Vox insiste sur son offensive contre l'immigration et demande le rapatriement et la limitation du soutien aux jeunes ex-scolarisés aux Espagnols

Vox insiste sur son offensive contre l'immigration et demande le rapatriement et la limitation du soutien aux jeunes ex-scolarisés aux Espagnols

MADRID, 8 février () –

Vox à Madrid a une fois de plus concentré son action politique sur la migration et a enregistré une initiative à l'Assemblée de Madrid pour exiger que le gouvernement central rapatrie les migrants en situation irrégulière en plus de limiter les programmes d'accompagnement pour les jeunes ex-scolarisés vers des Espagnols.

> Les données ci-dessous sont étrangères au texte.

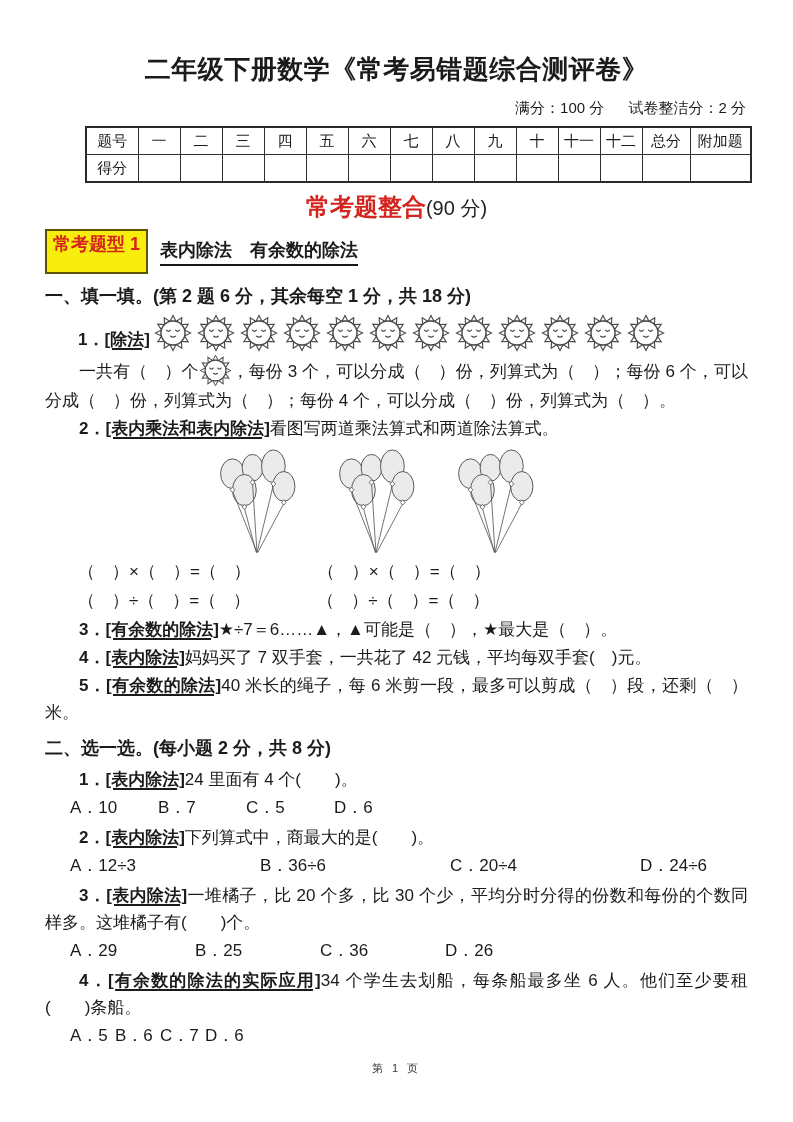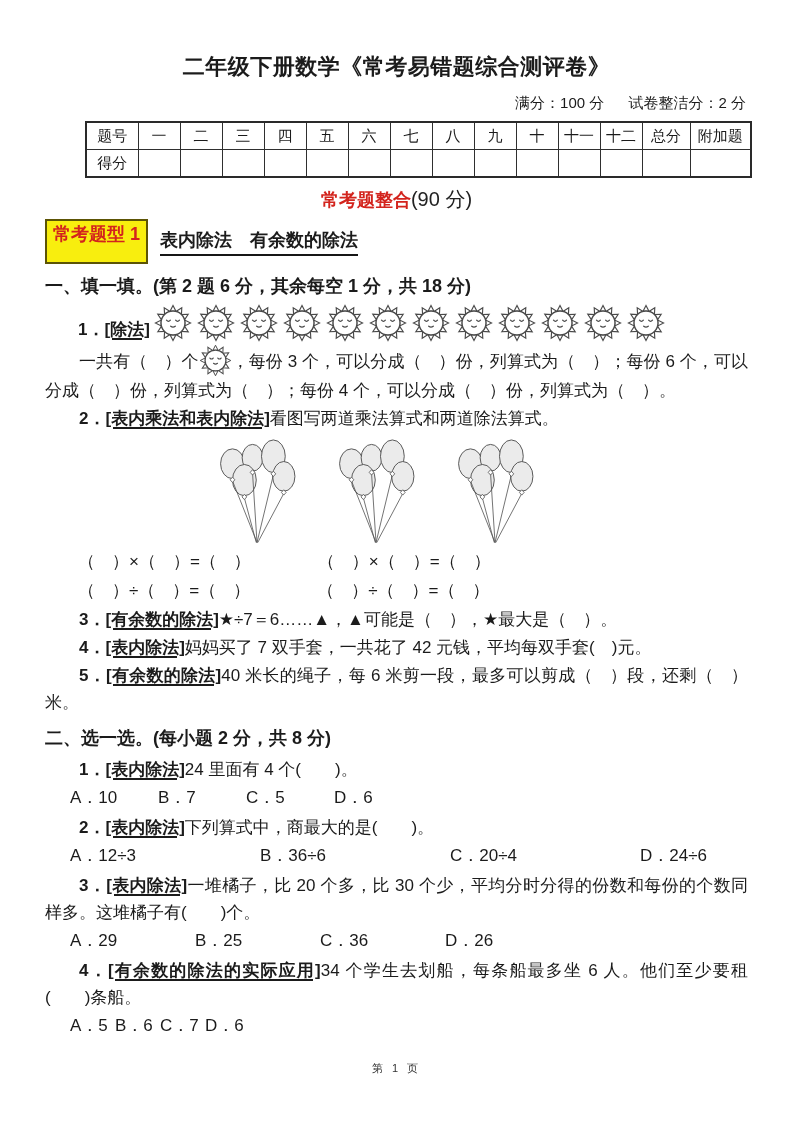"二年级下册数学《常考易错题综合测评卷》" .doc-title { font-size: 22px -> 26px }
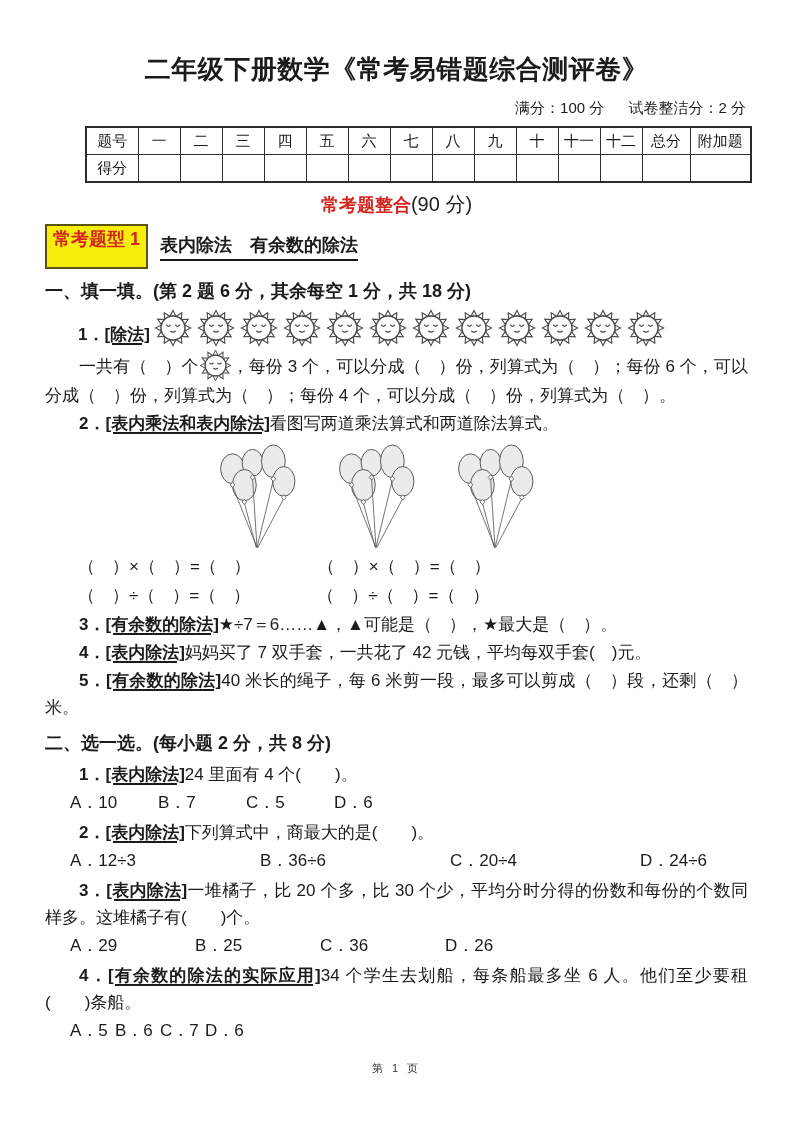"常考题整合" .section-title .red { font-size: 18px -> 24px }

Avec cette Proposition Non-Loi (PNL), ceux d'Isabel Pérez Moñino tenteront à nouveau de chercher à ce que le PP « se présente » en votant contre les initiatives sur la migration. Une stratégie que la présidente Isabel Díaz Ayuso a défigurée en leur reprochant de lui demander des choses qui sont anticonstitutionnelles ou sur lesquelles elle n'a aucun pouvoir, comme les frontières.

Le dernier de ces affrontements a eu lieu ce jeudi avec une proposition de Vox selon laquelle on demandait à l'Intérieur de publier « l'origine » des criminels. Ce que le PP a rejeté lorsqu'il a compris que ce paramètre n'était pas mesurable et qu'il s'agissait d'un « réductionnisme intéressé » de Vox pour rechercher la « solitude parlementaire ».

D'un autre côté, les rangs de Pérez Moñino ont critiqué ce vote contre le PP et ont déclaré qu'Ayuso « a peur de la réaction du peuple s'il découvre l'origine de ceux qui commettent des crimes à Madrid ».

Désormais, le nouveau choc viendra avec la « remigration ». Le PNL de Vox demande que l'Assemblée exige que le gouvernement central modifie la loi afin que « les programmes de préparation à la vie autonome, de logement et d'accompagnement social ne s'appliquent qu'aux mineurs et aux jeunes espagnols ».

Une démarche qui s'accompagne du rapatriement des migrants en situation irrégulière et des mineurs étrangers non accompagnés, de l'expulsion de ceux en situation légale « qui commettent des délits graves ou font de la délinquance leur mode de vie, ainsi que toute personne qui décide de ne pas s'intégrer dans la culture de la Nation qui les accueille ou tente d'imposer la sienne ».

Ils exigent également la « remigration » des étrangers qui « en ne contribuant pas par leur travail et leurs efforts à l'économie nationale et en vivant de l'assistance sociale, représentent un fardeau pour l'État-providence des Espagnols ».

Le groupe parlementaire dirigé par Isabel Pérez Moñino affirme que ces groupes « absorbent les ressources publiques » depuis des années et affirme que le système d'accompagnement des jeunes placés est « en train d'être repris principalement par des immigrés ».